Sequoia Capital partner Alfred Lin
Sequoia Capital partner Alfred Lin shared how the firm invests in outliers. Big Event Media/Getty Images for HumanX Conference

Sequoia’s partners go into investment decision meetings to determine whether startups make the cut — and there’s a system for striking gold, two partners said.

In an episode of the “Jack Altman” podcast released on Tuesday, Sequoia partners Alfred Lin and Pat Grady shared how their team decides which startups get a cheque.

“We’ve been recording the number that everybody votes on every investment for more than a decade now,” Grady said. “Our internal data shows that consensus versus non-consensus does not matter at all.”

He added: “Presence of conviction is what matters.”

The storied venture capital firm, based in Menlo Park, has invested in companies including Apple, Nvidia, Reddit, and SpaceX. Its more recent investments include prediction markets company Kalshi, and the legal tech startup Harvey.

Grady, who has been with the firm for nearly 19 years, explained that before a startup gets a yes or no, everyone on the team votes on a scale of one to 10. A score above six is considered “positive,” and a score of four or below is considered “negative.”

“If everybody’s a six, probably shouldn’t make the investment.
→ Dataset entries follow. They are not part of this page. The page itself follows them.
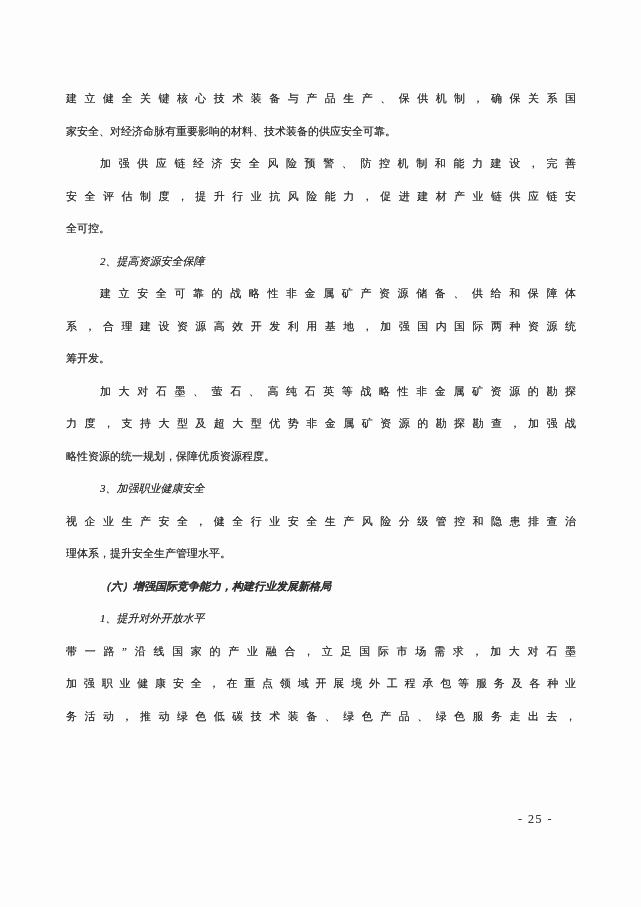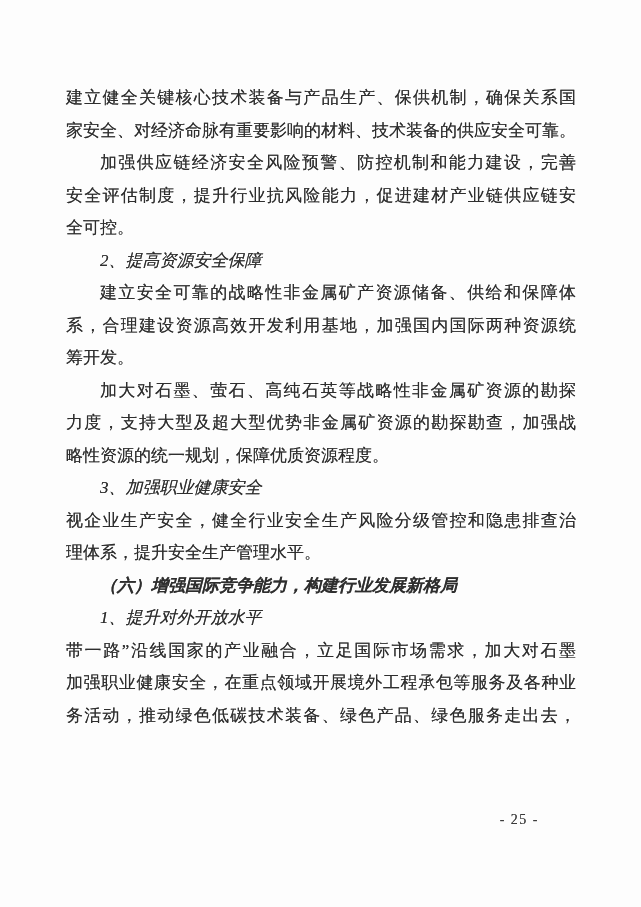"建立健全关键核心技术装备与产品生产、保供机制，确保关系国" .line { font-size: 17px -> 11px }
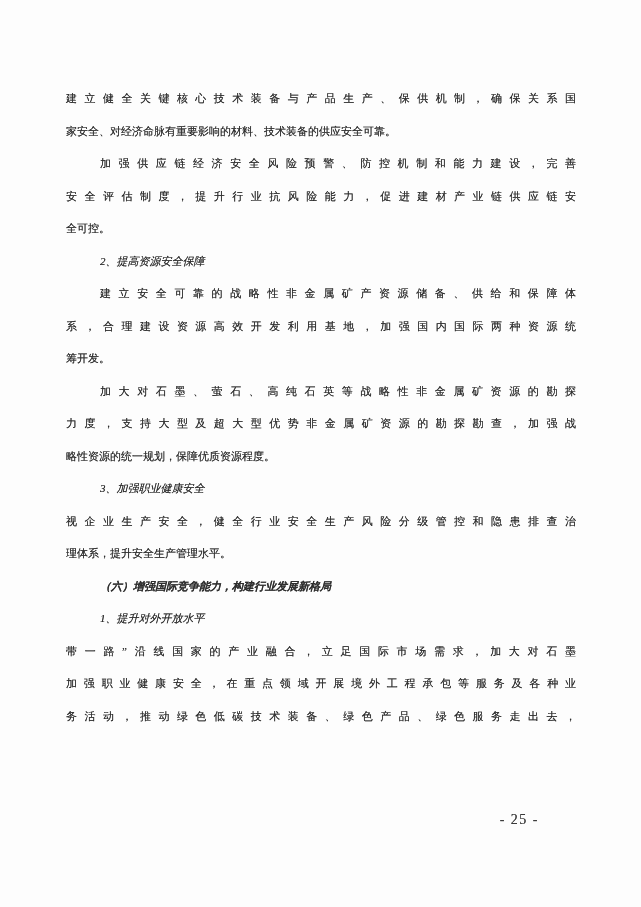"- 25 -" .page-number { font-size: 14px -> 12px; right: 102px -> 88px }
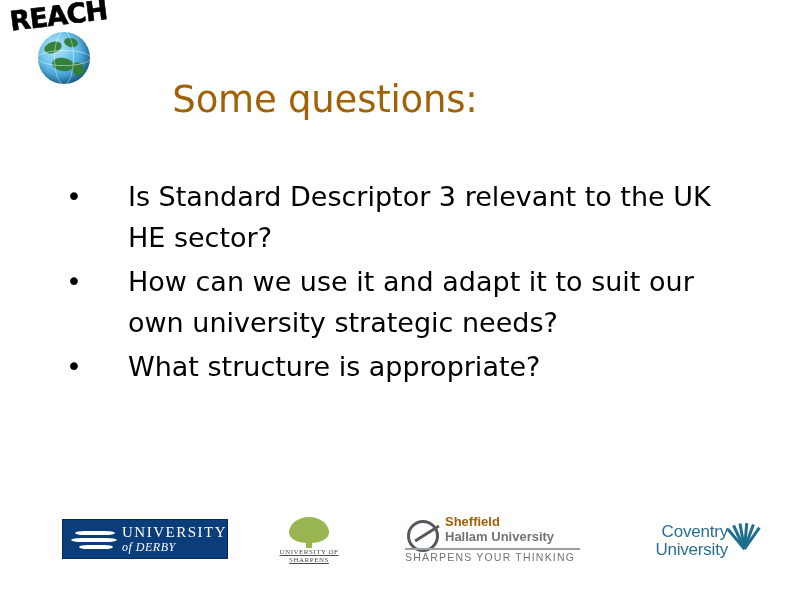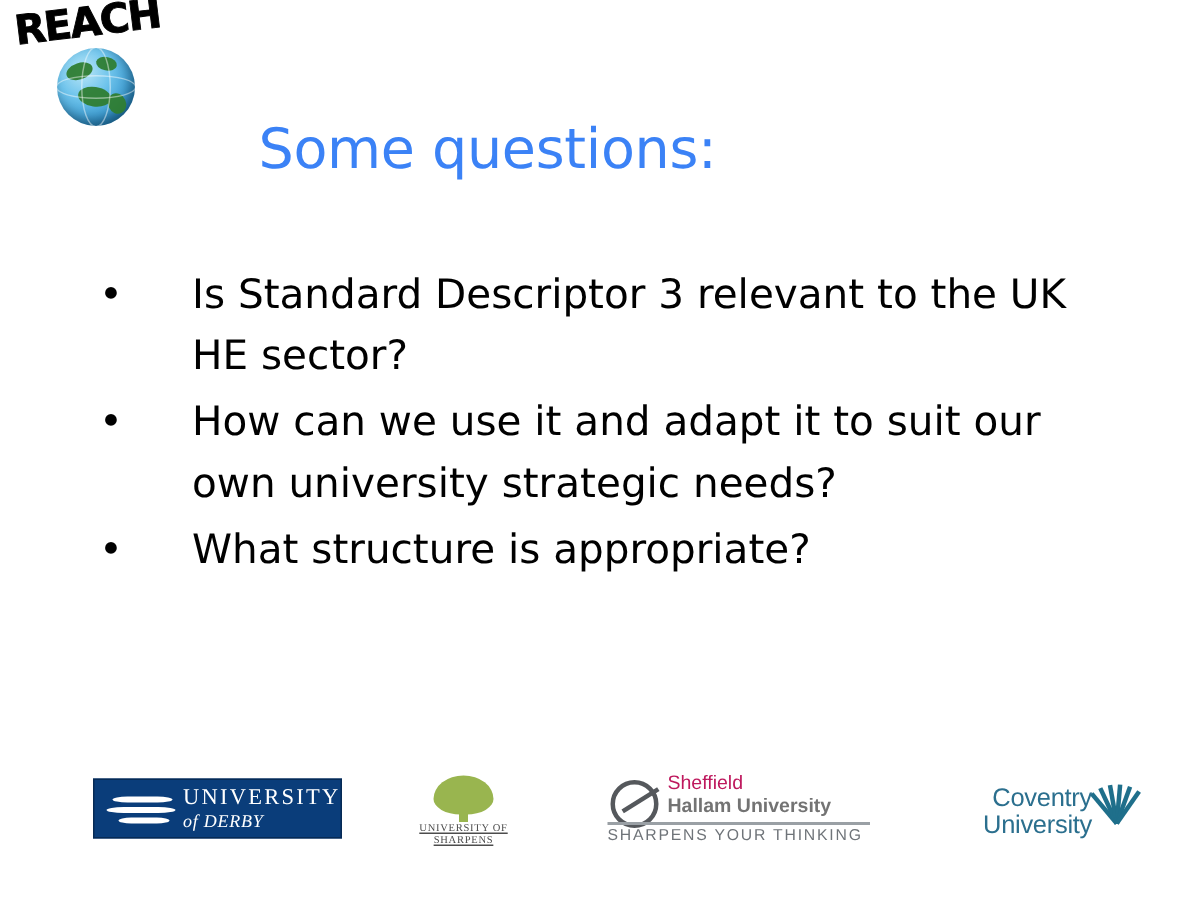"Some questions:" .slide-title { color: #3b82f6 -> #a16207 }
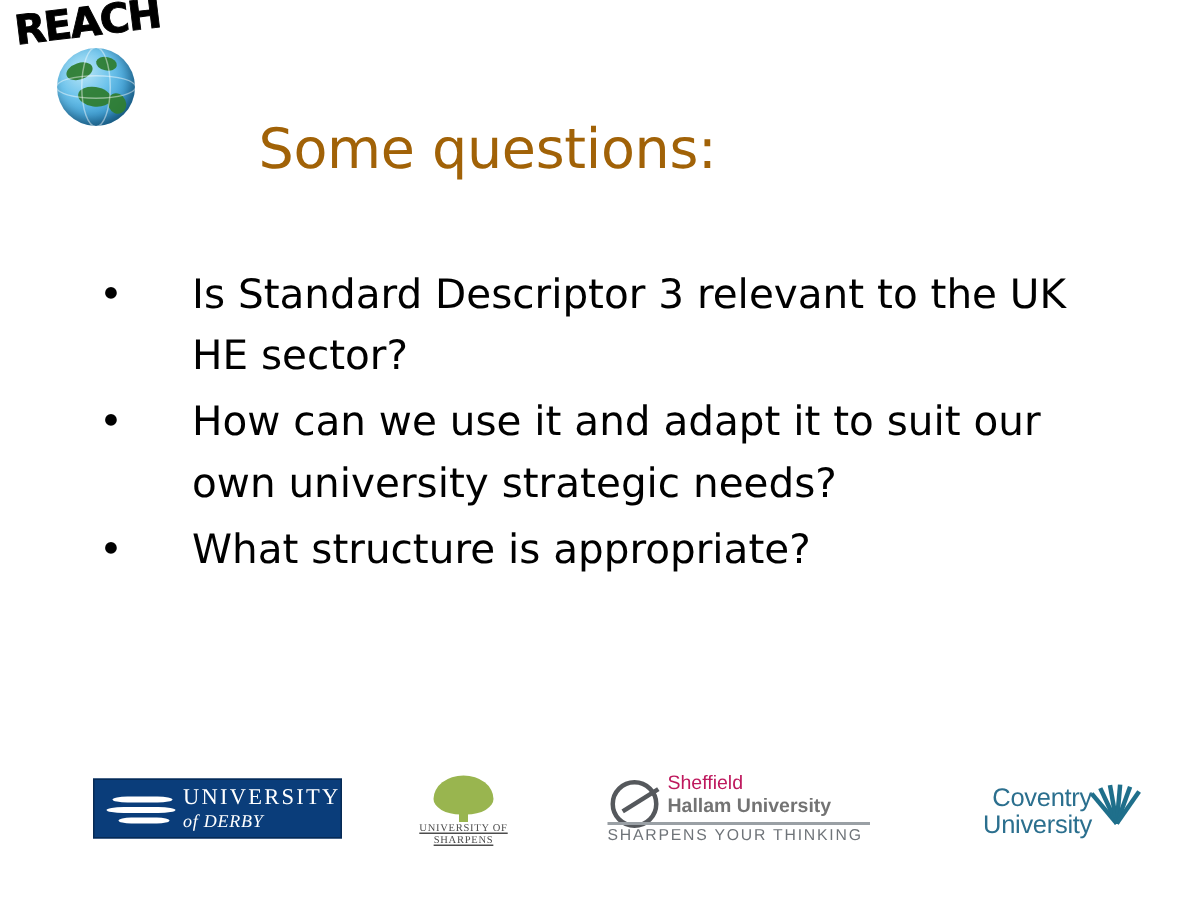"Sheffield" .hallam-name .h1 { color: #be185d -> #a16207; font-weight: normal -> bold }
It’s consensus, but nobody has conviction,” he said. “If three people are nines and three people are one, we should probably make the investment because the presence of the nines is a much more powerful signal than the presence of the ones.”

Lin, who has been with the firm since 2010, said they follow this strategy because the firm is in the business of risk-taking.

“We need that volatility because the truth is not somewhere in the middle where everybody agrees,” he said.

The partners said that they train their junior investors, who are historically “A+” students, to build a risk appetite.

“A lot of the people that join our team haven’t had much failure, and we have to help them get comfortable with it because otherwise we’re not going to get the outlier wins,” Grady said.